### Task prompt
Here are records with pictures in them. Copy all of them exactly and leave the pictures out.

### Input for this task
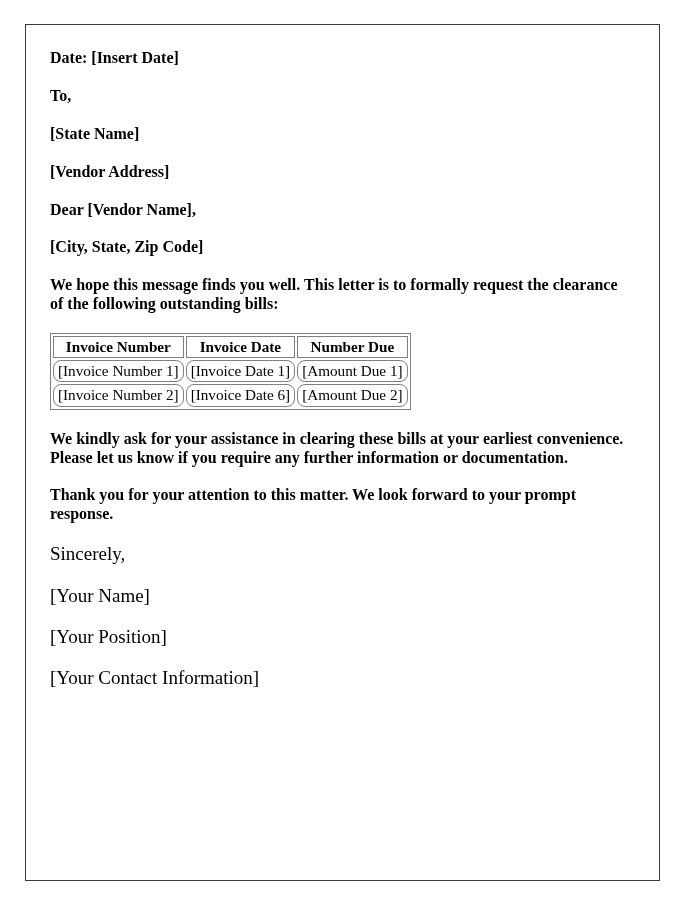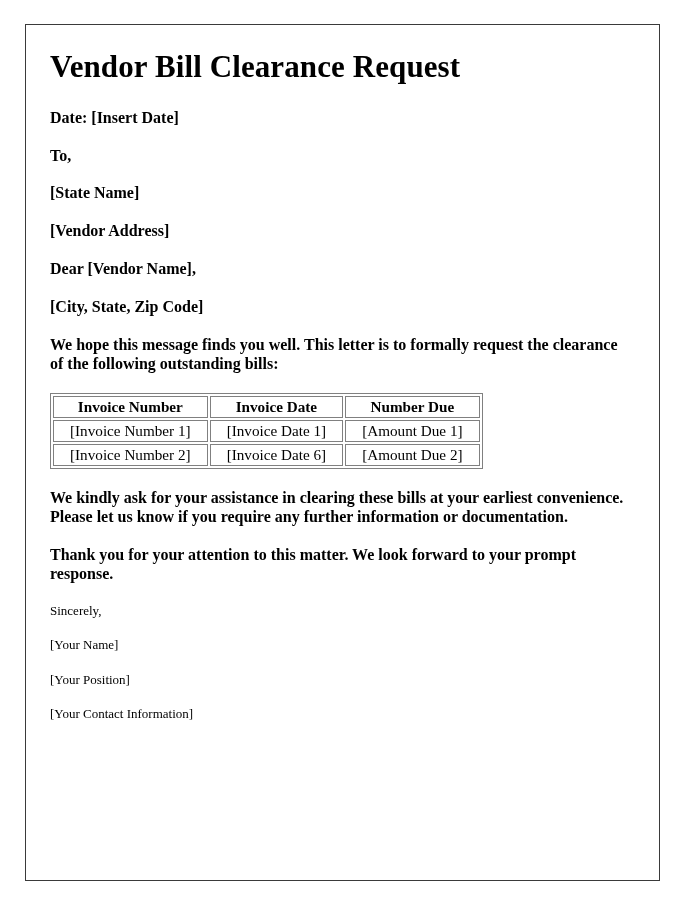--- a/index.html
+++ b/index.html
@@ -84,7 +84,6 @@
 <div class="page-sheet">
   <div class="page-inner">
 
-    <h1 class="doc-title">Vendor Bill Clearance Request</h1>
 
     <p class="para">Date: [Insert Date]</p>
 

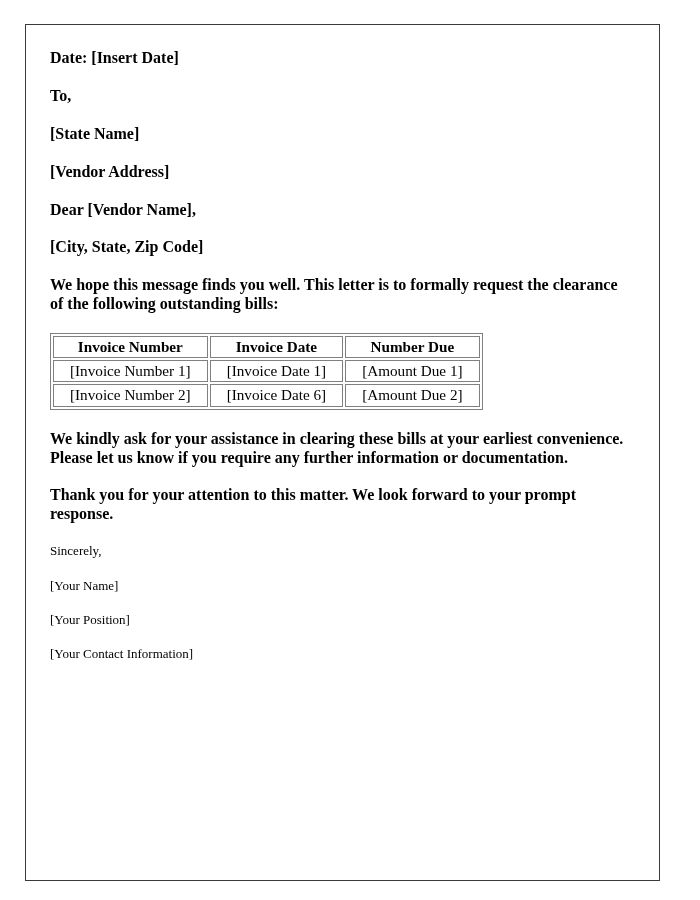--- a/index.html
+++ b/index.html
@@ -60,7 +60,7 @@
   .bill-table th,
   .bill-table td {
     border: 1px solid #808080;
-    padding: 1px 16px;
+    padding: 1px 4px;
     line-height: 1.2;
     white-space: nowrap;
   }

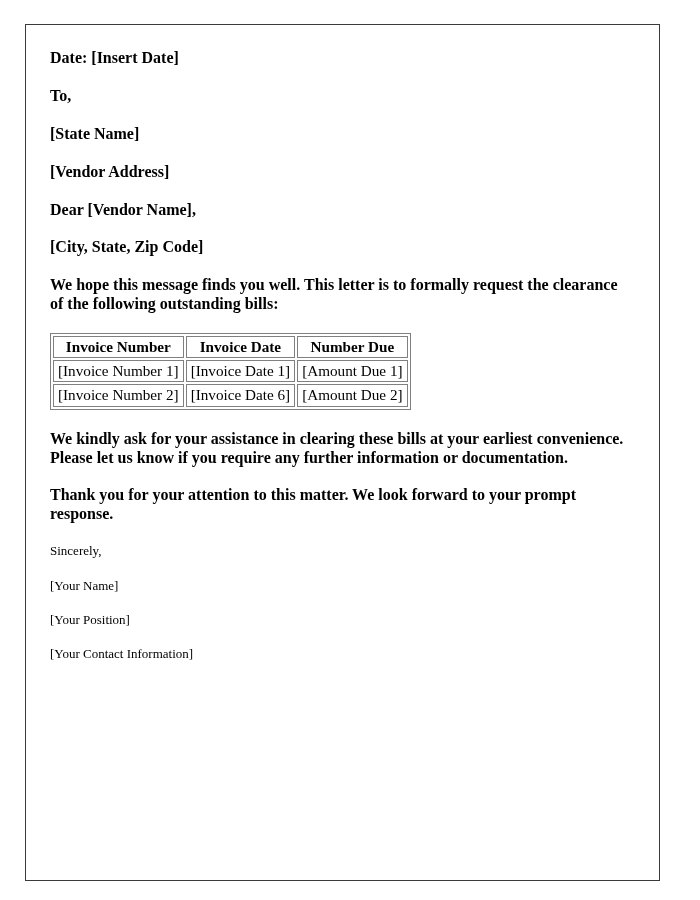--- a/index.html
+++ b/index.html
@@ -70,6 +70,7 @@
   }
   .bill-table td {
     text-align: left;
+    border-radius: 8px;
   }
 
   .sig-line {

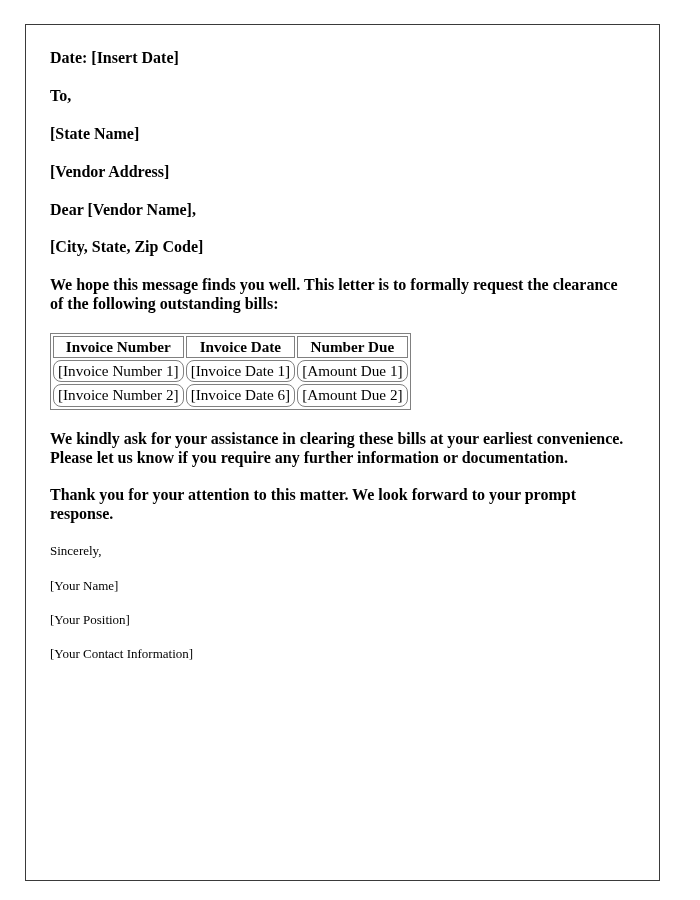--- a/index.html
+++ b/index.html
@@ -74,7 +74,7 @@
   }
 
   .sig-line {
-    font-size: 13px;
+    font-size: 19px;
     line-height: 1.18;
     margin: 0 0 19px 0;
   }

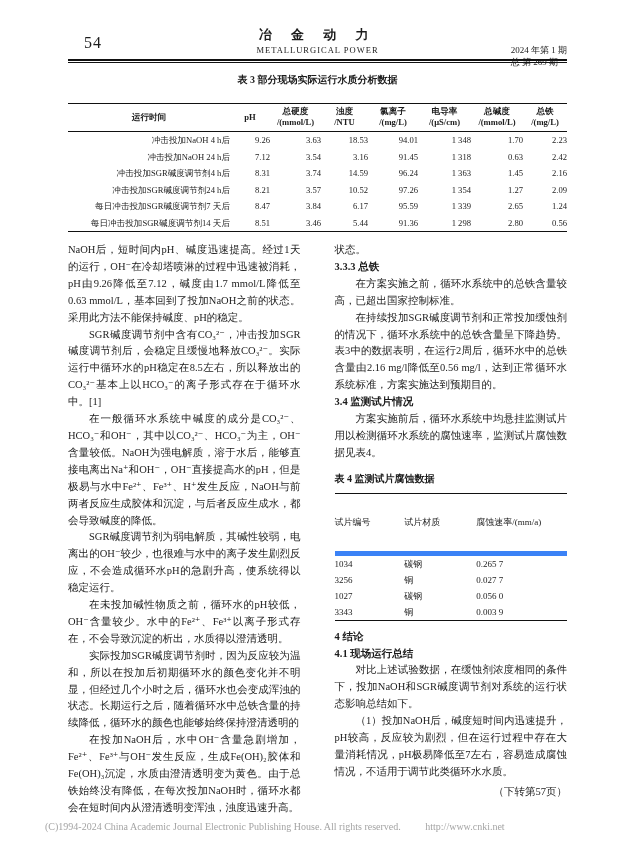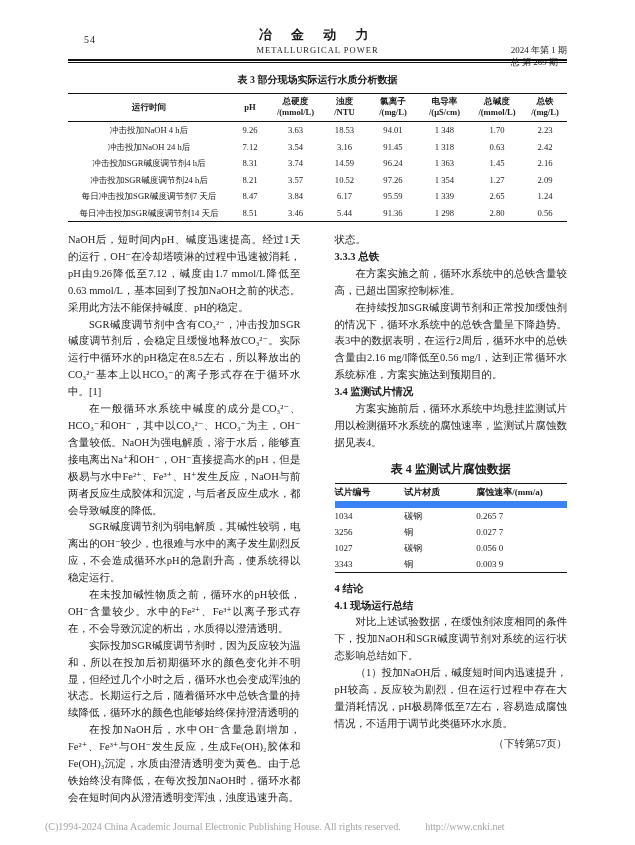--- a/index.html
+++ b/index.html
@@ -10,7 +10,7 @@
 
   
   .header-row { position:relative; height:30px; }
-  .page-num { position:absolute; left:16px; top:8px; font-size:10px; letter-spacing:1px; }
+  .page-num { position:absolute; left:16px; top:8px; font-size:16px; letter-spacing:1px; }
   .journal-center { position:absolute; left:0; right:0; top:0; text-align:center; }
   .journal-cn { font-size:13px; font-weight:bold; letter-spacing:8px; }
   .journal-en { font-size:8.5px; letter-spacing:1px; margin-top:1px; }

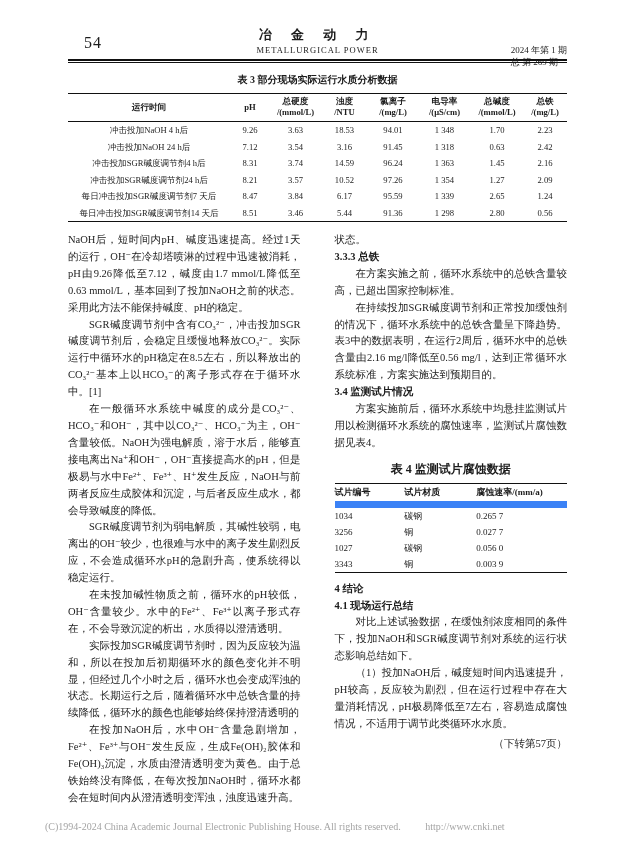--- a/index.html
+++ b/index.html
@@ -18,7 +18,7 @@
   .header-rule { height:4px; border-top:2px solid #111; border-bottom:1.5px solid #111; margin-top:3px; }
 
   
-  .t3-title { text-align:center; font-size:10px; font-weight:bold; margin:10px 0 6px 0; }
+  .t3-title { text-align:center; font-size:10px; font-weight:bold; margin:10px 0 16px 0; }
   table.t3 { width:100%; border-collapse:collapse; border-top:1.5px solid #111; border-bottom:1.5px solid #111; font-size:8.6px; }
   table.t3 th { font-weight:bold; border-bottom:1px solid #111; padding:2px 0 3px 0; vertical-align:middle; line-height:11px; }
   table.t3 td { text-align:center; height:16.5px; line-height:16.5px; white-space:nowrap; }

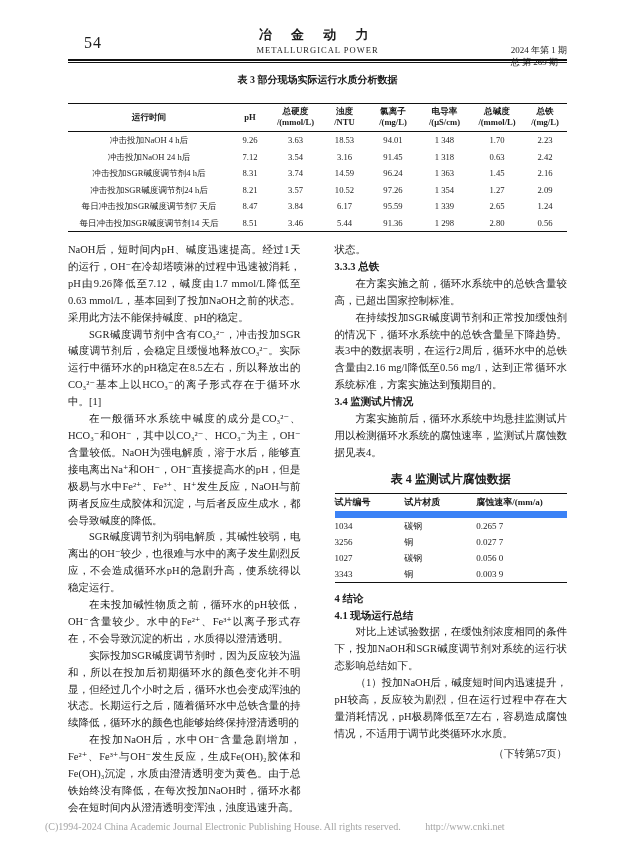--- a/index.html
+++ b/index.html
@@ -21,7 +21,7 @@
   .t3-title { text-align:center; font-size:10px; font-weight:bold; margin:10px 0 16px 0; }
   table.t3 { width:100%; border-collapse:collapse; border-top:1.5px solid #111; border-bottom:1.5px solid #111; font-size:8.6px; }
   table.t3 th { font-weight:bold; border-bottom:1px solid #111; padding:2px 0 3px 0; vertical-align:middle; line-height:11px; }
-  table.t3 td { text-align:center; height:16.5px; line-height:16.5px; white-space:nowrap; }
+  table.t3 td { text-align:right; height:16.5px; line-height:16.5px; white-space:nowrap; }
   .thunit { font-weight:bold; }
   .thunit:empty { display:none; }
 

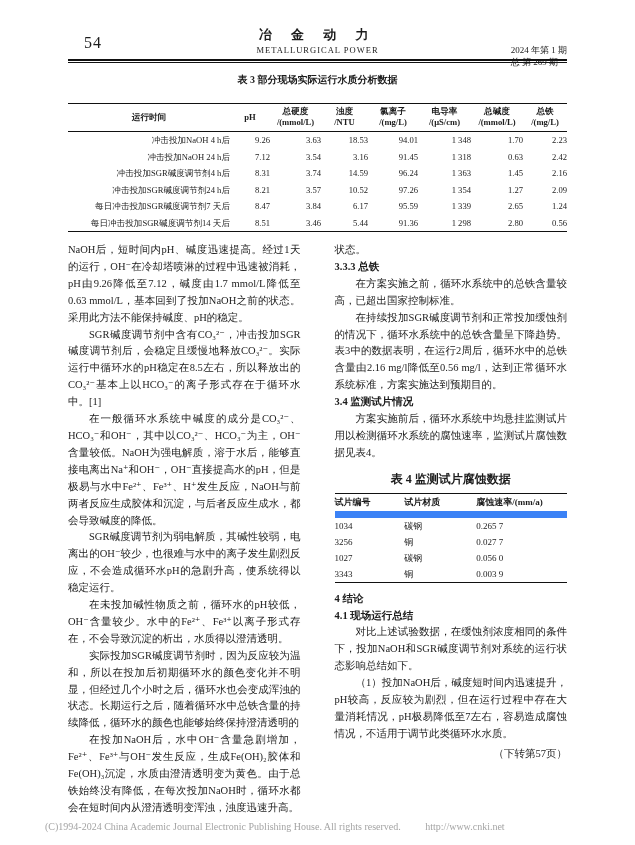--- a/index.html
+++ b/index.html
@@ -34,7 +34,7 @@
   .col p.right-note { text-align:right; margin-top:3px; }
 
   
-  .t4-title { text-align:center; font-size:12px; font-weight:bold; margin:9px 0 5px 0; }
+  .t4-title { font-size:10px; font-weight:bold; margin:9px 0 5px 0; }
   table.t4 { width:100%; border-collapse:collapse; border-top:1.3px solid #111; border-bottom:1.3px solid #111; font-size:9px; margin-bottom:8px; }
   table.t4 th { font-weight:bold; border-bottom:7px solid #3b82f6; padding:0 0; }
   table.t4 td { text-align:left; height:16px; line-height:16px; }

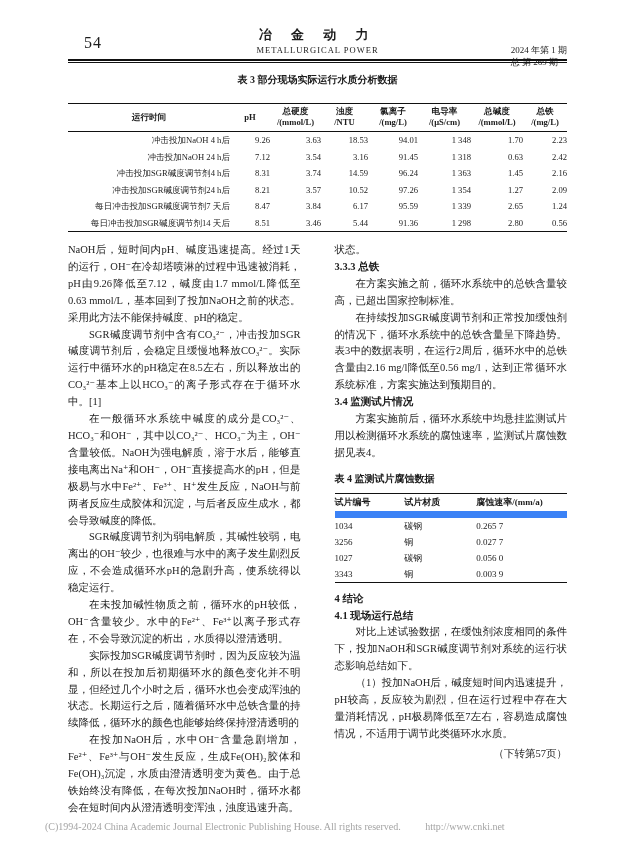--- a/index.html
+++ b/index.html
@@ -36,7 +36,7 @@
   
   .t4-title { font-size:10px; font-weight:bold; margin:9px 0 5px 0; }
   table.t4 { width:100%; border-collapse:collapse; border-top:1.3px solid #111; border-bottom:1.3px solid #111; font-size:9px; margin-bottom:8px; }
-  table.t4 th { font-weight:bold; border-bottom:7px solid #3b82f6; padding:0 0; }
+  table.t4 th { font-weight:normal; border-bottom:5px solid #3b82f6; padding:20px 0; }
   table.t4 td { text-align:left; height:16px; line-height:16px; }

### Result for this exercise
--- a/index.html
+++ b/index.html
@@ -84,7 +84,6 @@
 <div class="page-sheet">
   <div class="page-inner">
 
-    <h1 class="doc-title">Vendor Bill Clearance Request</h1>
 
     <p class="para">Date: [Insert Date]</p>
 

--- a/index.html
+++ b/index.html
@@ -60,7 +60,7 @@
   .bill-table th,
   .bill-table td {
     border: 1px solid #808080;
-    padding: 1px 16px;
+    padding: 1px 4px;
     line-height: 1.2;
     white-space: nowrap;
   }

--- a/index.html
+++ b/index.html
@@ -70,6 +70,7 @@
   }
   .bill-table td {
     text-align: left;
+    border-radius: 8px;
   }
 
   .sig-line {

--- a/index.html
+++ b/index.html
@@ -74,7 +74,7 @@
   }
 
   .sig-line {
-    font-size: 13px;
+    font-size: 19px;
     line-height: 1.18;
     margin: 0 0 19px 0;
   }

--- a/index.html
+++ b/index.html
@@ -10,7 +10,7 @@
 
   
   .header-row { position:relative; height:30px; }
-  .page-num { position:absolute; left:16px; top:8px; font-size:10px; letter-spacing:1px; }
+  .page-num { position:absolute; left:16px; top:8px; font-size:16px; letter-spacing:1px; }
   .journal-center { position:absolute; left:0; right:0; top:0; text-align:center; }
   .journal-cn { font-size:13px; font-weight:bold; letter-spacing:8px; }
   .journal-en { font-size:8.5px; letter-spacing:1px; margin-top:1px; }

--- a/index.html
+++ b/index.html
@@ -18,7 +18,7 @@
   .header-rule { height:4px; border-top:2px solid #111; border-bottom:1.5px solid #111; margin-top:3px; }
 
   
-  .t3-title { text-align:center; font-size:10px; font-weight:bold; margin:10px 0 6px 0; }
+  .t3-title { text-align:center; font-size:10px; font-weight:bold; margin:10px 0 16px 0; }
   table.t3 { width:100%; border-collapse:collapse; border-top:1.5px solid #111; border-bottom:1.5px solid #111; font-size:8.6px; }
   table.t3 th { font-weight:bold; border-bottom:1px solid #111; padding:2px 0 3px 0; vertical-align:middle; line-height:11px; }
   table.t3 td { text-align:center; height:16.5px; line-height:16.5px; white-space:nowrap; }

--- a/index.html
+++ b/index.html
@@ -21,7 +21,7 @@
   .t3-title { text-align:center; font-size:10px; font-weight:bold; margin:10px 0 16px 0; }
   table.t3 { width:100%; border-collapse:collapse; border-top:1.5px solid #111; border-bottom:1.5px solid #111; font-size:8.6px; }
   table.t3 th { font-weight:bold; border-bottom:1px solid #111; padding:2px 0 3px 0; vertical-align:middle; line-height:11px; }
-  table.t3 td { text-align:center; height:16.5px; line-height:16.5px; white-space:nowrap; }
+  table.t3 td { text-align:right; height:16.5px; line-height:16.5px; white-space:nowrap; }
   .thunit { font-weight:bold; }
   .thunit:empty { display:none; }
 

--- a/index.html
+++ b/index.html
@@ -34,7 +34,7 @@
   .col p.right-note { text-align:right; margin-top:3px; }
 
   
-  .t4-title { text-align:center; font-size:12px; font-weight:bold; margin:9px 0 5px 0; }
+  .t4-title { font-size:10px; font-weight:bold; margin:9px 0 5px 0; }
   table.t4 { width:100%; border-collapse:collapse; border-top:1.3px solid #111; border-bottom:1.3px solid #111; font-size:9px; margin-bottom:8px; }
   table.t4 th { font-weight:bold; border-bottom:7px solid #3b82f6; padding:0 0; }
   table.t4 td { text-align:left; height:16px; line-height:16px; }

--- a/index.html
+++ b/index.html
@@ -36,7 +36,7 @@
   
   .t4-title { font-size:10px; font-weight:bold; margin:9px 0 5px 0; }
   table.t4 { width:100%; border-collapse:collapse; border-top:1.3px solid #111; border-bottom:1.3px solid #111; font-size:9px; margin-bottom:8px; }
-  table.t4 th { font-weight:bold; border-bottom:7px solid #3b82f6; padding:0 0; }
+  table.t4 th { font-weight:normal; border-bottom:5px solid #3b82f6; padding:20px 0; }
   table.t4 td { text-align:left; height:16px; line-height:16px; }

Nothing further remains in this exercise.